Web page revision data:
------------------------

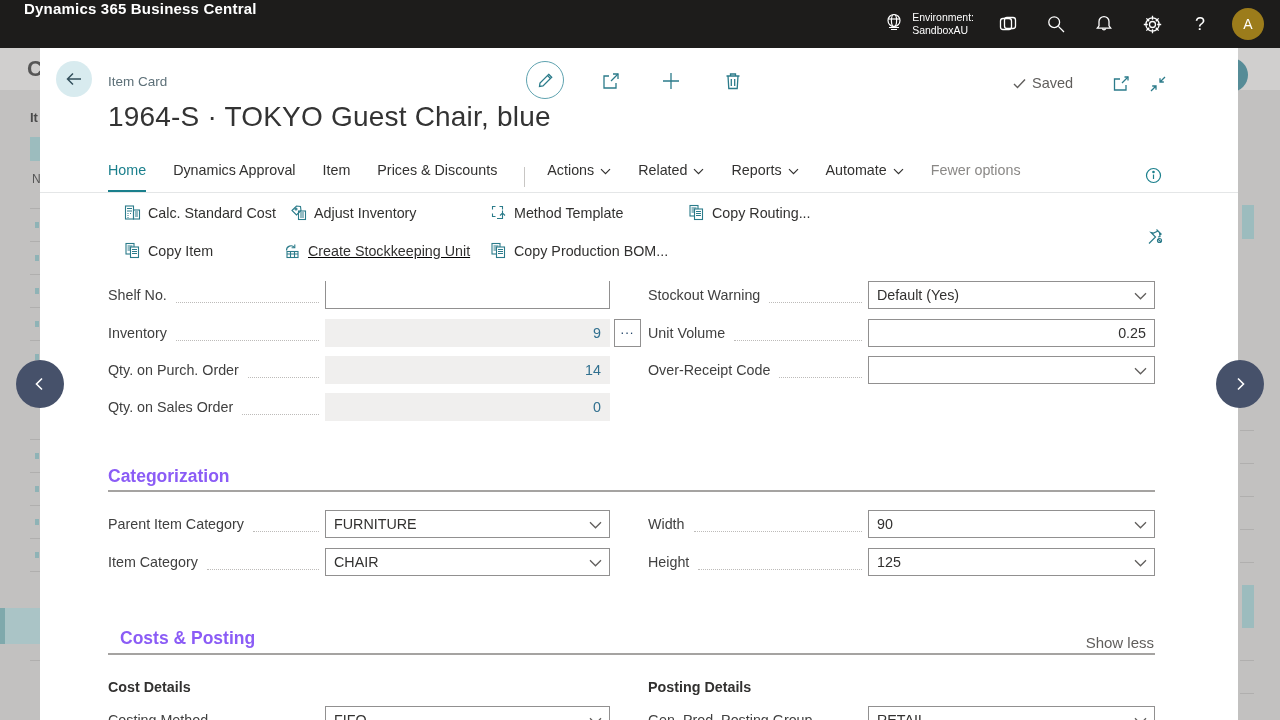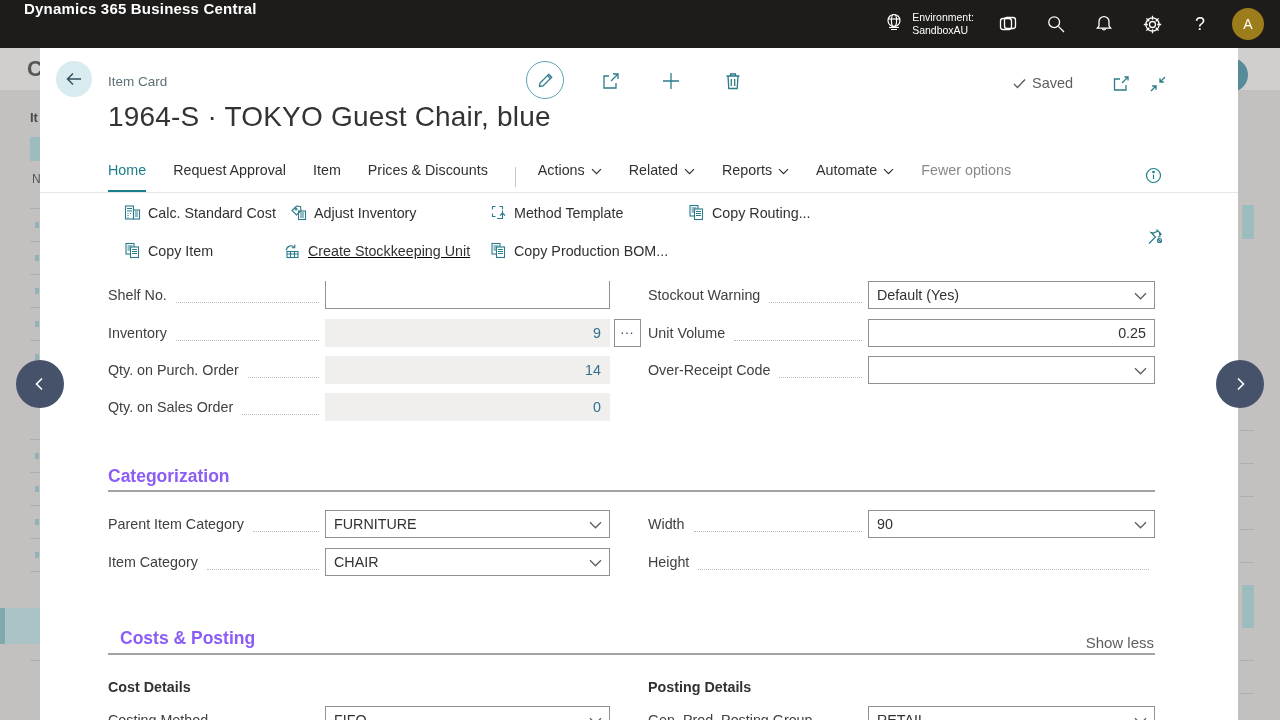--- a/index.html
+++ b/index.html
@@ -259,7 +259,7 @@
           <span>Home</span>
         </div>
       <div class="tab">
-          <span>Request Approval</span>
+          <span>Dynamics Approval</span>
         </div>
       <div class="tab">
           <span>Item</span>

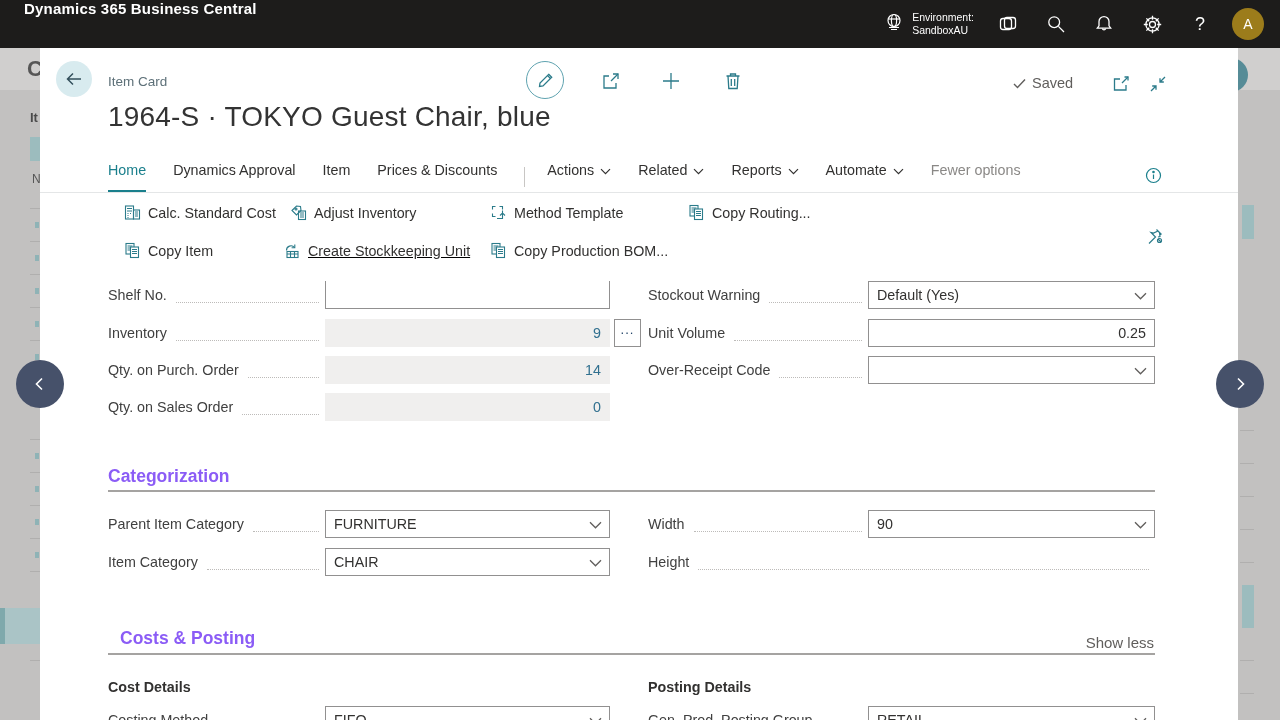--- a/index.html
+++ b/index.html
@@ -473,6 +473,12 @@
     <div class="frow" style="left:608px;top:500px;width:507px;">
       <span class="flabel">Height</span>
       <span class="leader"></span>
+      <span class="ctrl w-right">
+        <span class="inputbox selbox">125</span>
+        <span class="chev"><svg width="13" height="8" viewBox="0 0 13 8">
+              <path d="M1 1.3l5.5 5.5L12 1.3"></path>
+            </svg></span>
+      </span>
     </div>
 
     <div class="secheading" style="left:80px;top:580px;">Costs &amp; Posting</div>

------------------------

If a line of the records above contains the word "Approval", count it; give only the total.

2